METODE MEMPEROLEH DAN MEMBELANJAKAN HARTA Untuk memperoleh harta dapat ditempuh dengan beberapa cara dengan prinsip sukarela, menarik manfaat dan menghindarkan mudarat bagi kehidupan manusia, memelihara nilai-nilai keadilan dan tolong menolong serta dalam batas-batas yang diizinkan syara’(hukum ALLAH)

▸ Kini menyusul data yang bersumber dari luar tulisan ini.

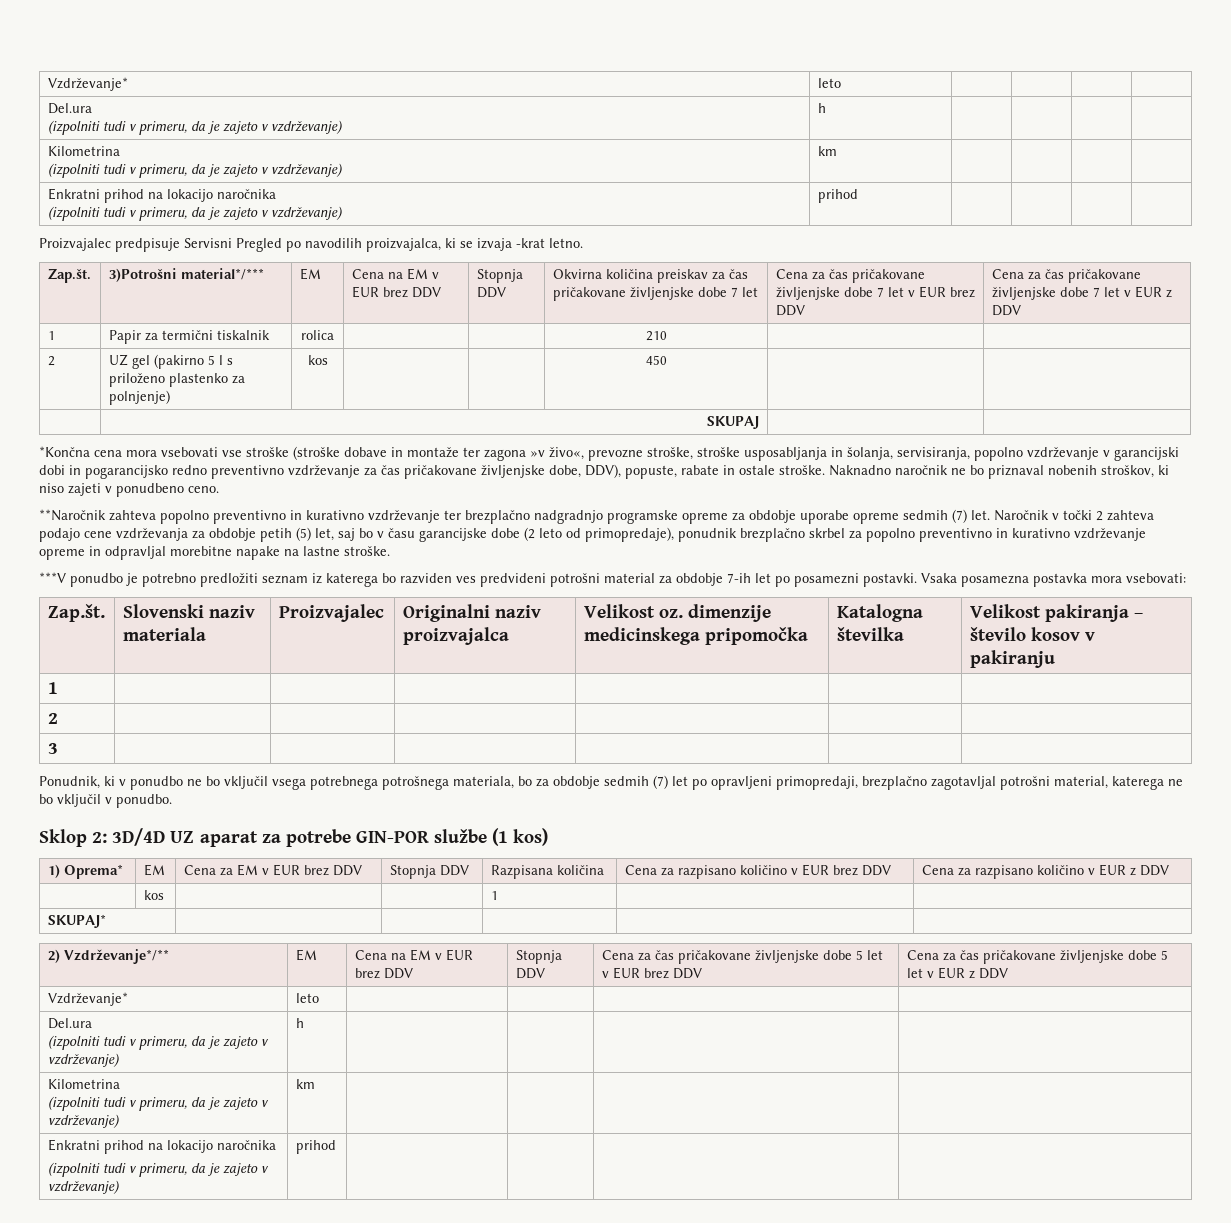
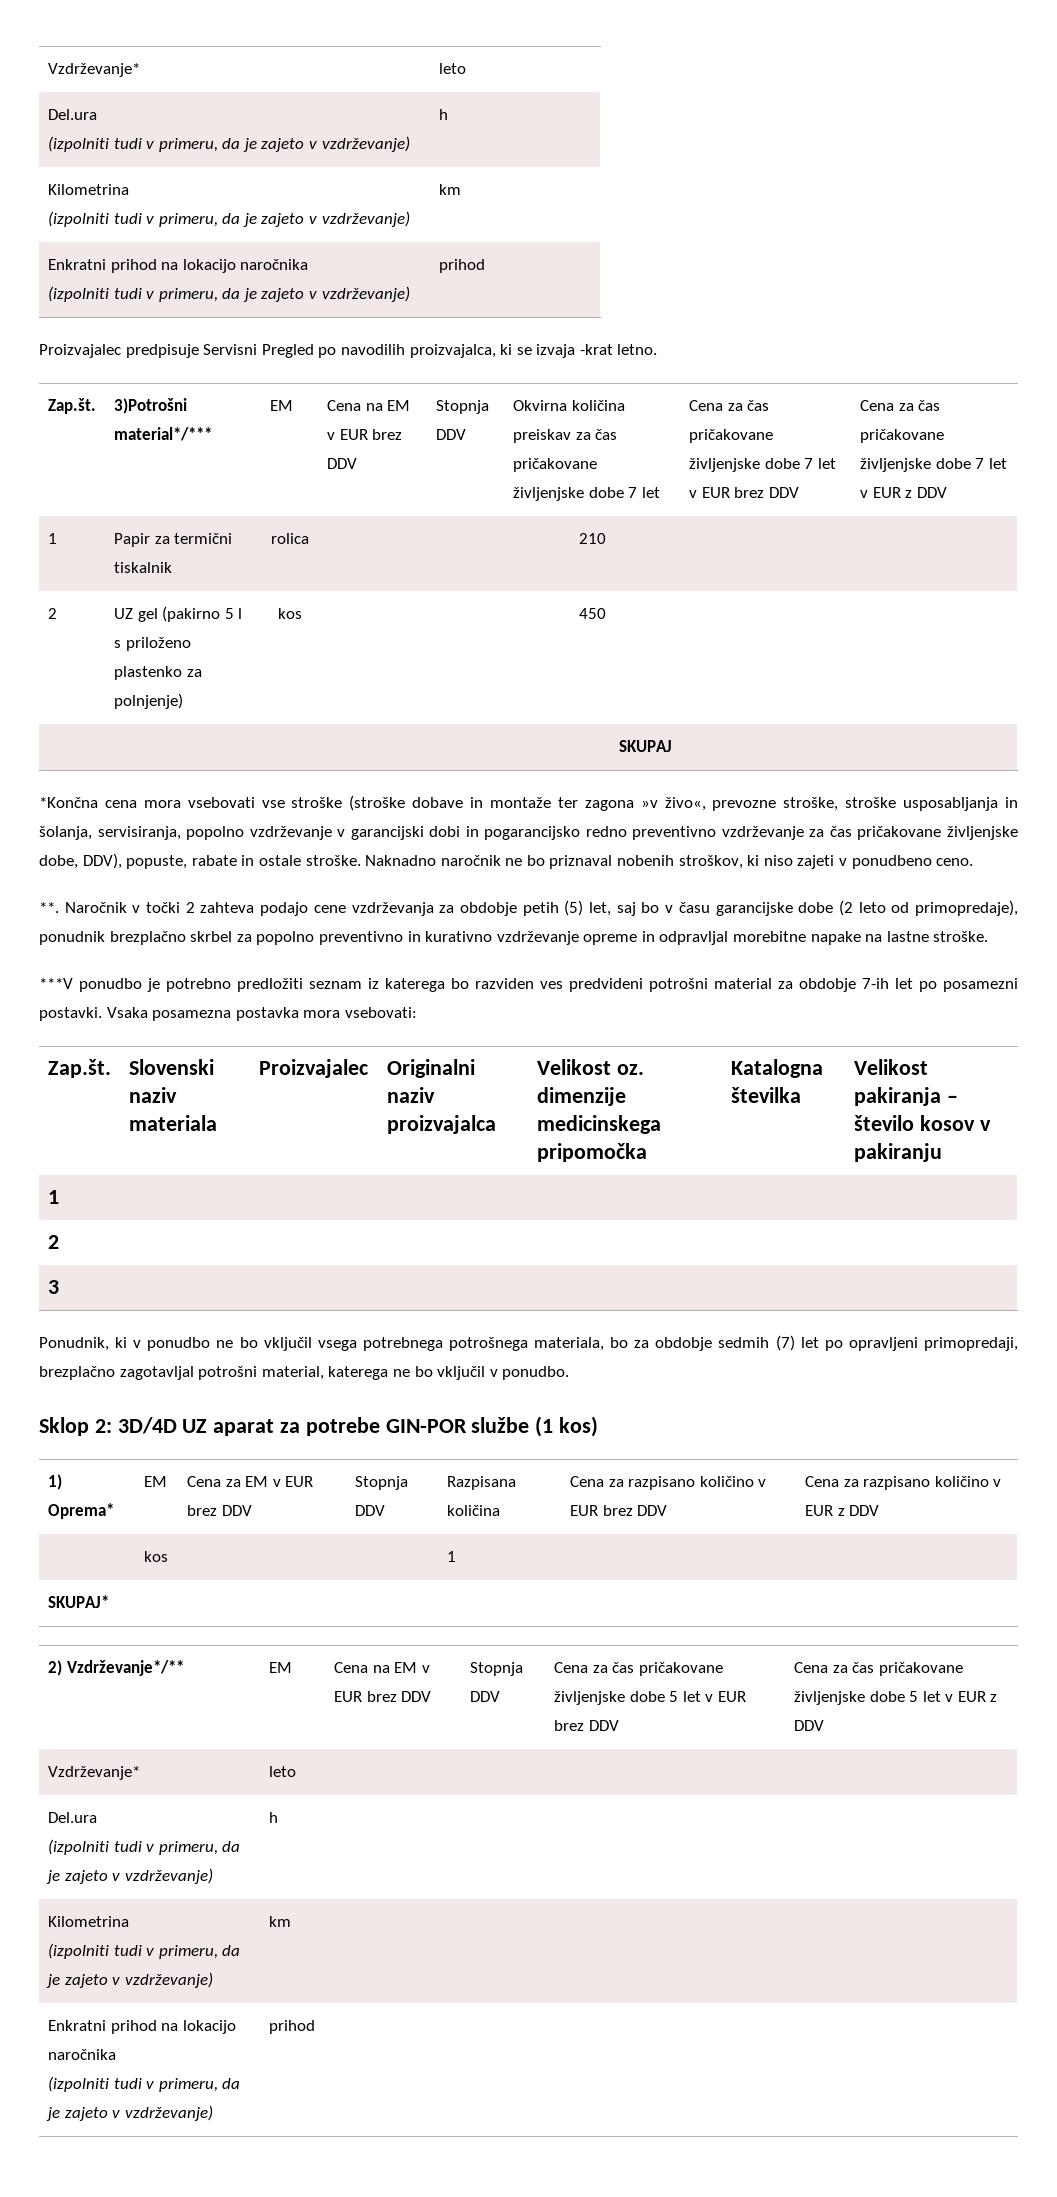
- **Naročnik zahteva popolno preventivno in kurativno vzdrževanje ter brezplačno nadgradnjo programske opreme za obdobje uporabe opreme sedmih (7) let.
+ **.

Di antara cara memperoleh harta dapat disebutkan yang terpenting: a. Menguasai benda-benda mubah yang belum menjadi milik seorang pun. b. Perjanjian-perjanjian hak milik seperti jual-beli, hibah (pemberian/.hadiah), dan wasiat c. Warisan sesuai dengan aturan Islam d. Syuf’ah, hak membeli dengan paksa atas harta persekutuan yang dijual kepada orang lain tanpa izin para anggota persekutuan yang lain. e. Iqtha, pemberian dari pemerintah f. Hak-hak keagamaan seperti bagian zakat, bagi ‘amil, nafkah istri, anak, dan orang tua.
Cara memperoleh harta yang dilarang ialah yang bertentangan dengan prinsip-prinsip tersebut di atas, yaitu memperoleh harta dengan cara-cara yang mengandung unsur paksaan dan tipuan yang bertentanga dengan prinsip sukarela, seperti merampas harta orang lain, menjual barang palsu, mengurangi ukuran dan timbangan, dan sebagainya. Kemudian memperoleh hartanya dengan cara yang justru mendatangkan mudharat/keburukan dalam kehidupan masyarakat, seperti jual beli ganja, perjudian, minuman keras, prostitusi,dan lain sebagainya. Atau memperoleh harta dengan jalan yang bertentangan dengan nilai keadilan dan tolong menolong, seperti riba, meminta balas jasa tidak seimbang dengan jasa yang diberikan. Juga menjual barang dengan harga jauh lebih tinggi dari harga yang sebenarnya, atau bisa dikatakan mengambil kesempatan dalam kesempitan.
Ringkasnya, aturan dalam memperoleh harta dan membelanjakan harta, didasarkan pada prinsip-prinsip sebagai berikut: . Prinsip Sirkulasi dan perputaran. Artinya harta memiliki fungsi ekonomis yang harus senantiasa diberdayakan agar aktifitas ekonomi berjalan sehat. Maka harta harus berputar dan bergerak di kalangan masyarakat baik dalam bentuk konsumsi atau investasi.sarana yang diterapkan oleh syari’at untuk merealisasikan prinsip ini adalah dengan larangan menumpuk harta, monopoli terutama pada kebutuhan pokok, larangan riba, berjudi, menipu. 2. Prinsip jauhi konflik. Artinya harta jangan sampai menjadi konflik antar sesama manusia. Untuk itu diperintahkan aturan dokumentasi, pencatatan/akuntansi, al-isyhad/saksi, jaminan (rahn/gadai). 3. Prinsip Keadilan. Prinsip keadilan dimaksudkan untuk meminimalisasi kesenjangan sosial yang ada akibat perbedaan kepemilikan harta secara individu. Terdapat dua metode untuk merealisasikan keadilan dalam harta yaitu perintah untuk zakat infak shadaqah, dan larangan terhadap penghamburan (Israf/mubazir).